Task: Nothing in the records below should be altered in the copy, although the pictures must be left out.

(Task data Opens)

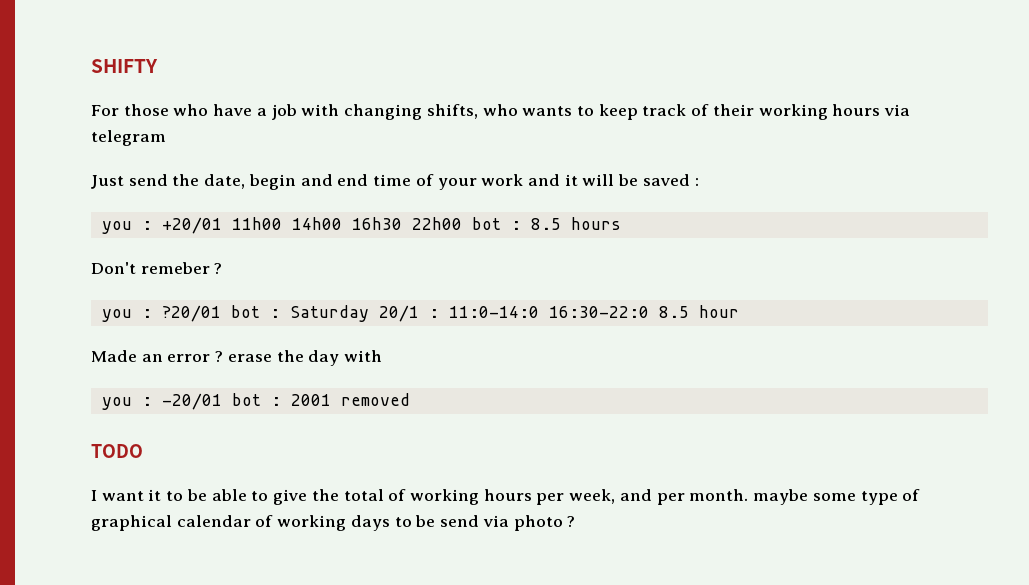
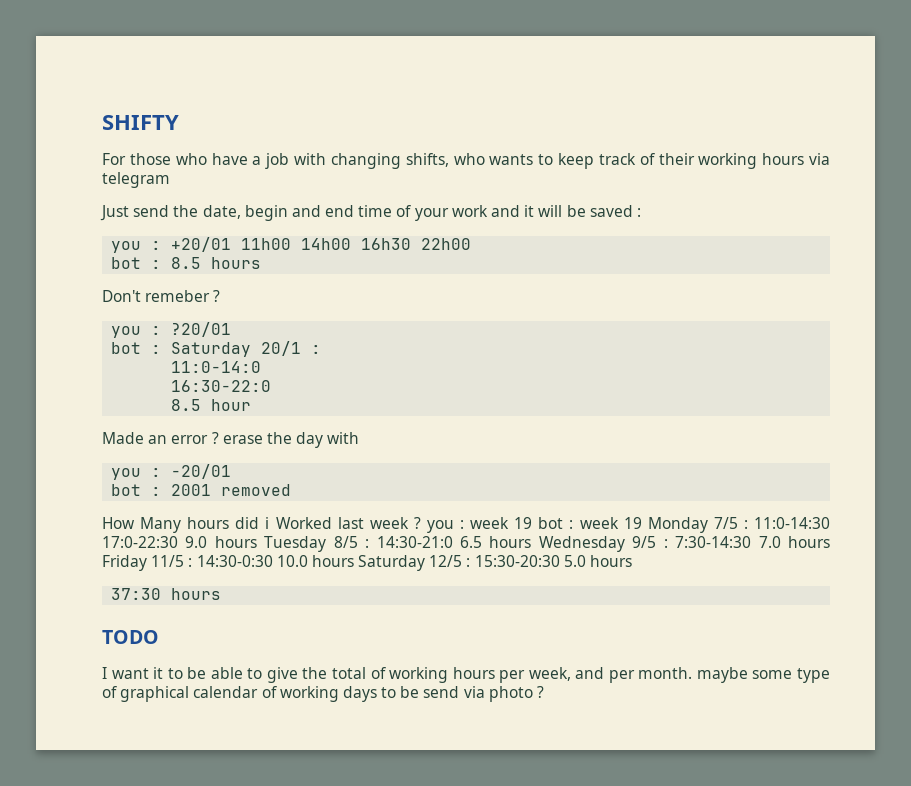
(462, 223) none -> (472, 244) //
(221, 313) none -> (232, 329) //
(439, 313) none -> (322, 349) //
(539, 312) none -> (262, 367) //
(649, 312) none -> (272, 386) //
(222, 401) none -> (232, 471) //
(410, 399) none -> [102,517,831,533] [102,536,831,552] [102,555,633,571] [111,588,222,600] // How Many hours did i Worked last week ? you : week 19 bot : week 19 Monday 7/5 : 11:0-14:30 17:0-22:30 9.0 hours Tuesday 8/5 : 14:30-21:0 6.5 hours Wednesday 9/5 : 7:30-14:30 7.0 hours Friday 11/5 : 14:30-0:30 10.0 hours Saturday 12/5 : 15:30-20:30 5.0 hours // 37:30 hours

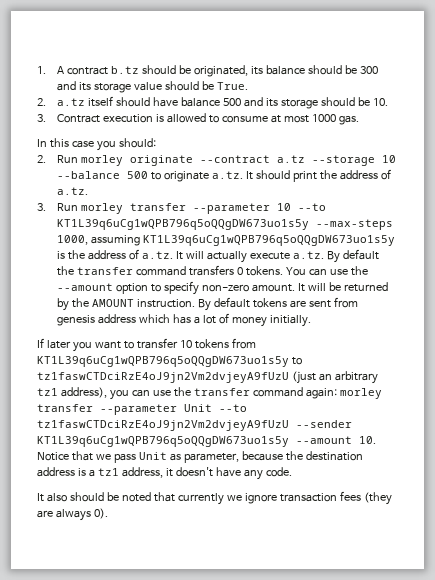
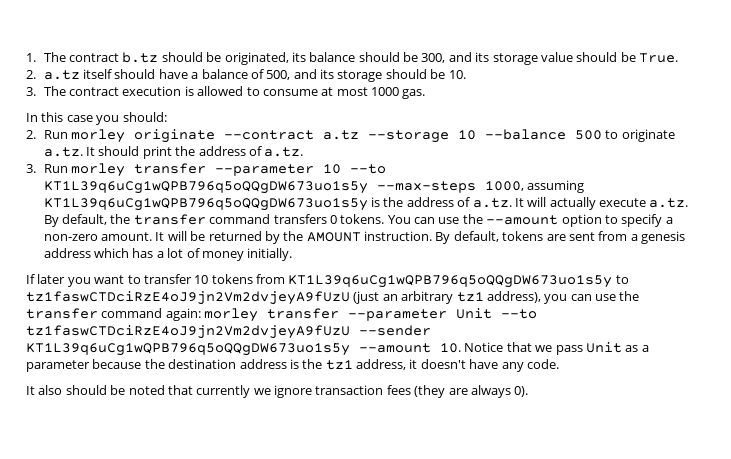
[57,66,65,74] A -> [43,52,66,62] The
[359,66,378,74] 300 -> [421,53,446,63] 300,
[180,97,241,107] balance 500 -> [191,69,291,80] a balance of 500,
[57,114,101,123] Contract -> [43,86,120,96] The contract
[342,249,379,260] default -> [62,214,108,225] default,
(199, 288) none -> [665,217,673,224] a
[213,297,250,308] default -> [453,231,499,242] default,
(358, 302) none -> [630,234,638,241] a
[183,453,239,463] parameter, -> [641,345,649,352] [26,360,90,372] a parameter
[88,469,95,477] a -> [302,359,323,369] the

(Task data Closes)

Answer for the task:
(462, 223) none -> (472, 244) //
(221, 313) none -> (232, 329) //
(439, 313) none -> (322, 349) //
(539, 312) none -> (262, 367) //
(649, 312) none -> (272, 386) //
(222, 401) none -> (232, 471) //
(410, 399) none -> [102,517,831,533] [102,536,831,552] [102,555,633,571] [111,588,222,600] // How Many hours did i Worked last week ? you : week 19 bot : week 19 Monday 7/5 : 11:0-14:30 17:0-22:30 9.0 hours Tuesday 8/5 : 14:30-21:0 6.5 hours Wednesday 9/5 : 7:30-14:30 7.0 hours Friday 11/5 : 14:30-0:30 10.0 hours Saturday 12/5 : 15:30-20:30 5.0 hours // 37:30 hours

[57,66,65,74] A -> [43,52,66,62] The
[359,66,378,74] 300 -> [421,53,446,63] 300,
[180,97,241,107] balance 500 -> [191,69,291,80] a balance of 500,
[57,114,101,123] Contract -> [43,86,120,96] The contract
[342,249,379,260] default -> [62,214,108,225] default,
(199, 288) none -> [665,217,673,224] a
[213,297,250,308] default -> [453,231,499,242] default,
(358, 302) none -> [630,234,638,241] a
[183,453,239,463] parameter, -> [641,345,649,352] [26,360,90,372] a parameter
[88,469,95,477] a -> [302,359,323,369] the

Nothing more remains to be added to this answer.